*** INFORMATION PROVIDED ***

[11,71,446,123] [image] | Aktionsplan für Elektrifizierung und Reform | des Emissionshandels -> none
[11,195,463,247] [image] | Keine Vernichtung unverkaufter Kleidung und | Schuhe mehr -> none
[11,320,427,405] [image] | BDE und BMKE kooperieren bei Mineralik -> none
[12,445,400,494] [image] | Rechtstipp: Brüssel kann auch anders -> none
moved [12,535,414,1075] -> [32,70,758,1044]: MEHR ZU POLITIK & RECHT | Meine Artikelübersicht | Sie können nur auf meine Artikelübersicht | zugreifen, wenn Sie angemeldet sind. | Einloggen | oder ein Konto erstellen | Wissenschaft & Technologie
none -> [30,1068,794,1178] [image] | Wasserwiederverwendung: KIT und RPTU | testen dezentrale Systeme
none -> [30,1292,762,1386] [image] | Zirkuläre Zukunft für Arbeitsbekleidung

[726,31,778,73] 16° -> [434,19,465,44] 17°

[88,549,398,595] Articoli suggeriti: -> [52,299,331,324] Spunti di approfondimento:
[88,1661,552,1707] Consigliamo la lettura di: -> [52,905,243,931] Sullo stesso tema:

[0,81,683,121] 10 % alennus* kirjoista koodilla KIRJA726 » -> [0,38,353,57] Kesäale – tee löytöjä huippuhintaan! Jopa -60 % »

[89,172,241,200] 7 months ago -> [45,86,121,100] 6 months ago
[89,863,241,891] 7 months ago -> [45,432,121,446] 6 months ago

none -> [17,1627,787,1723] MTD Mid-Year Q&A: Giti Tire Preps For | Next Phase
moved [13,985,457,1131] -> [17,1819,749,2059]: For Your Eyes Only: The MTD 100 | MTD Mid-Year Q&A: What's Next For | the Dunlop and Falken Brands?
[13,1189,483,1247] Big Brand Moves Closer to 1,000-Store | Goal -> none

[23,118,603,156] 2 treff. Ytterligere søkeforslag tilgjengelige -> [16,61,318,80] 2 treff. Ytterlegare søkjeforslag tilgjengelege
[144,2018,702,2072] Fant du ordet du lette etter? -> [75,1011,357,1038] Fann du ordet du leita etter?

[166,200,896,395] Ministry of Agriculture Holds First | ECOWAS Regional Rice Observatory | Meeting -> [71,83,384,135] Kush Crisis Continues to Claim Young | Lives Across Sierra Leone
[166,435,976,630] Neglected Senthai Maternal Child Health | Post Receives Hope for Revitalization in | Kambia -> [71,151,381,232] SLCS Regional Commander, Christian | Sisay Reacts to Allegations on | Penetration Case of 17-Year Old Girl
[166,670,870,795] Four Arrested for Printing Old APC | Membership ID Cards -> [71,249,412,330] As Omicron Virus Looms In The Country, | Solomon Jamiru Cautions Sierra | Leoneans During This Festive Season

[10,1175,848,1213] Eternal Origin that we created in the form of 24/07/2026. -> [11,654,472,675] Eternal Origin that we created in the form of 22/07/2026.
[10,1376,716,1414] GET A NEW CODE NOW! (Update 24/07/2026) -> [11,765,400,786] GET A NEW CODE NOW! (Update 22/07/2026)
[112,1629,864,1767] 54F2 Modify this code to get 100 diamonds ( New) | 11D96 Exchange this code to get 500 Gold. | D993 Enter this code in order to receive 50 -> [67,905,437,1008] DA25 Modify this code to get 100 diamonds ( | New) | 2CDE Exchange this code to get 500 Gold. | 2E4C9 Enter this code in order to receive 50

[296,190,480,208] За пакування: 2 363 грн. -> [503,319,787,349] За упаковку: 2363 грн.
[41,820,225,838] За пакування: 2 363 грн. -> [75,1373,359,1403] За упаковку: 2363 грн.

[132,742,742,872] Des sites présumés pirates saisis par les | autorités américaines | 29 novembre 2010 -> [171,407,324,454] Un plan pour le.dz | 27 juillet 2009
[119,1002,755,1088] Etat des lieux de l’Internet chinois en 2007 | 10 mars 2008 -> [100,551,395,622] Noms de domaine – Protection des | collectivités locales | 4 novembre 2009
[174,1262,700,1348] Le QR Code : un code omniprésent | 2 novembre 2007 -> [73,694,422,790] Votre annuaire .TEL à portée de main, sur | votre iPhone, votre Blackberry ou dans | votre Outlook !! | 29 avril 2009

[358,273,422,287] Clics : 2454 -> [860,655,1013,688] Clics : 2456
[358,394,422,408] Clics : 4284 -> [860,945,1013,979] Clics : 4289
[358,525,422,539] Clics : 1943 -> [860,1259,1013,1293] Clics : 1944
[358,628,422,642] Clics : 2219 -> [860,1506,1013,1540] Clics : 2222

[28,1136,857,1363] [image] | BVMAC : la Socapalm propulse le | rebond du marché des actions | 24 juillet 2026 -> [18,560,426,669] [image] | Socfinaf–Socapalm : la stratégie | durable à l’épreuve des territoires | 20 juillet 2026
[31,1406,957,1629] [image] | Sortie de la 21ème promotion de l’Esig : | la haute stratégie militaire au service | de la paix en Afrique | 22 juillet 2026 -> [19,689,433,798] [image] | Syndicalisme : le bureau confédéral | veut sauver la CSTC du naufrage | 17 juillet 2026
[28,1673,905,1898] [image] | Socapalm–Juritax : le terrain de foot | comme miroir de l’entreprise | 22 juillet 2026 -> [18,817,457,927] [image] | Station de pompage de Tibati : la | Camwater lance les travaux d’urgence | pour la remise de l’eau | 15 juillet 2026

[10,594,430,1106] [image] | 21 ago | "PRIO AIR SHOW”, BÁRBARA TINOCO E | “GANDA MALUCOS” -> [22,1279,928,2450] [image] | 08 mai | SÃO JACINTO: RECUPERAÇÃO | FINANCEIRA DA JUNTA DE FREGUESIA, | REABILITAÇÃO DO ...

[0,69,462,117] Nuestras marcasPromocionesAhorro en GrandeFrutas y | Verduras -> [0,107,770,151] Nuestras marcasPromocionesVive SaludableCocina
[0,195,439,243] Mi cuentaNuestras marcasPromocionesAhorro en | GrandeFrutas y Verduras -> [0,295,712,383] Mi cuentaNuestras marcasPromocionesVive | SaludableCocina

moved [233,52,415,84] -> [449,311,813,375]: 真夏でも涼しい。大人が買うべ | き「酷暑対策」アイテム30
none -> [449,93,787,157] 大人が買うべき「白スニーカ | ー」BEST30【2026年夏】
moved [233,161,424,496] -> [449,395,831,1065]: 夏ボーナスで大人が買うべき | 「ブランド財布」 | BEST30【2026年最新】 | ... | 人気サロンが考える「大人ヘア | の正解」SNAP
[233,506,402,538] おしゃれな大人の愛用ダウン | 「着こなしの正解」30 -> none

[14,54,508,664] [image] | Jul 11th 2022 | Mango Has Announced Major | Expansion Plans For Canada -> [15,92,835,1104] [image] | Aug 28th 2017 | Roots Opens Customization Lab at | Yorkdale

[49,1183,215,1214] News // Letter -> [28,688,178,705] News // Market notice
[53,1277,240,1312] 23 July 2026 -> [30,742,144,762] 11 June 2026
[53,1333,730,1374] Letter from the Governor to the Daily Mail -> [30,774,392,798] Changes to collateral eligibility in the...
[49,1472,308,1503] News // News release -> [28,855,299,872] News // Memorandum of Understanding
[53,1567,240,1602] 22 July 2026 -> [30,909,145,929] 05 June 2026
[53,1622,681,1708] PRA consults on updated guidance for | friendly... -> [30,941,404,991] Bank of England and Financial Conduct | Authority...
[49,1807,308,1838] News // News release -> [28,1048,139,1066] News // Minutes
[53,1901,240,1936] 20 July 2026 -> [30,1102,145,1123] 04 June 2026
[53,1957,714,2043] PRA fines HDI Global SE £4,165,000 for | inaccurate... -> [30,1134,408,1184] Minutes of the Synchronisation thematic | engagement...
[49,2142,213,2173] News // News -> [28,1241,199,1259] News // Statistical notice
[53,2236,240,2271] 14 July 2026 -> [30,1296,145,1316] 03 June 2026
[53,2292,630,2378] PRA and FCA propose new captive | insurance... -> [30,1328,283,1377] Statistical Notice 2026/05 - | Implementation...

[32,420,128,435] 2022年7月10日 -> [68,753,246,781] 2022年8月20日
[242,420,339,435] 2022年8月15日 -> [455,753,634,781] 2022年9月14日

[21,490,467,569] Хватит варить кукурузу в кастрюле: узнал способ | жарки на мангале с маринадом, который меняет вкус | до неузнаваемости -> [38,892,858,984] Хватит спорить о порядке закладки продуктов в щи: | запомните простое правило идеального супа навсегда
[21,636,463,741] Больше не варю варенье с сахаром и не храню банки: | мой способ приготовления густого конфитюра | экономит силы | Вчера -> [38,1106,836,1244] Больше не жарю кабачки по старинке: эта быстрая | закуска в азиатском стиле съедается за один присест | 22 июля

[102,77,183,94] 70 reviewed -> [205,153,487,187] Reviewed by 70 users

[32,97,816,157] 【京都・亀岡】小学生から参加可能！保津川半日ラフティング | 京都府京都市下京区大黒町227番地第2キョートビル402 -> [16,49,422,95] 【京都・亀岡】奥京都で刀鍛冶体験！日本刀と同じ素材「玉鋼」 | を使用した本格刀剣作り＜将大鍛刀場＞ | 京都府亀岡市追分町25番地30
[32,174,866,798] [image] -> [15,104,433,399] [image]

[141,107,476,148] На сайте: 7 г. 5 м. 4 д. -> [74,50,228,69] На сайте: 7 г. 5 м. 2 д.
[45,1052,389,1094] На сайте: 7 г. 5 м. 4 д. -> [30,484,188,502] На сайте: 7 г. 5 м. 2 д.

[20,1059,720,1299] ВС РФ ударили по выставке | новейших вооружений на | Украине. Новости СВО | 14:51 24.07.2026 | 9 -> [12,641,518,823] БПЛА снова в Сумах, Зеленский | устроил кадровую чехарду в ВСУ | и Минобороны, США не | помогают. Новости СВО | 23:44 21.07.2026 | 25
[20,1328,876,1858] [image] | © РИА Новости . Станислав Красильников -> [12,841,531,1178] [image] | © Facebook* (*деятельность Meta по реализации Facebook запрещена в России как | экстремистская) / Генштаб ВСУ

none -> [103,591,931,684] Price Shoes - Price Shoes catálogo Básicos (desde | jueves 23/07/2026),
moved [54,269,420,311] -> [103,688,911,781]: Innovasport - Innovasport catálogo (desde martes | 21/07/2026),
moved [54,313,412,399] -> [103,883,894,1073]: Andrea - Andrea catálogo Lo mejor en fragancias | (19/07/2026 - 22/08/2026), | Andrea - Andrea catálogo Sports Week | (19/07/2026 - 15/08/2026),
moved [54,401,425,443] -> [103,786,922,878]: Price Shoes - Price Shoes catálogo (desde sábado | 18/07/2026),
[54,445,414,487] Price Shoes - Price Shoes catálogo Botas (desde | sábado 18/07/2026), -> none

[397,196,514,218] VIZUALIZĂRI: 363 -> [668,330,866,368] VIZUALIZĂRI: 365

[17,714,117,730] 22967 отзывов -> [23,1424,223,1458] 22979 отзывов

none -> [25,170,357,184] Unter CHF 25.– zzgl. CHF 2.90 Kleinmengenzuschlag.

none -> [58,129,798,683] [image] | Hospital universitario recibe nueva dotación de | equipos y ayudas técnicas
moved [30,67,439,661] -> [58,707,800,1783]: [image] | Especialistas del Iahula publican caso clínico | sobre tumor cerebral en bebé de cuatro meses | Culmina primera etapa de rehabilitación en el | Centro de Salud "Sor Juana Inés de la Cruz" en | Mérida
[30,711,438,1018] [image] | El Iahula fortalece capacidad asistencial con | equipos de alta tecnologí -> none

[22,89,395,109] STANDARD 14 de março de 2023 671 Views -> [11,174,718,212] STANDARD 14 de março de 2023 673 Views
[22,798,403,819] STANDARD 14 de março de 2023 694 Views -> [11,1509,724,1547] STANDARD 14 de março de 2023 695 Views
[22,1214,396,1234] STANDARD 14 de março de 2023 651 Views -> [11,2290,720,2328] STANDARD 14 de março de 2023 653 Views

***

GOAL OF THE EXERCISE:
Your answer must consist of every line in the listing that contains "Regional".

ANSWER TO THIS EXERCISE:
[166,200,896,395] Ministry of Agriculture Holds First | ECOWAS Regional Rice Observatory | Meeting -> [71,83,384,135] Kush Crisis Continues to Claim Young | Lives Across Sierra Leone
[166,435,976,630] Neglected Senthai Maternal Child Health | Post Receives Hope for Revitalization in | Kambia -> [71,151,381,232] SLCS Regional Commander, Christian | Sisay Reacts to Allegations on | Penetration Case of 17-Year Old Girl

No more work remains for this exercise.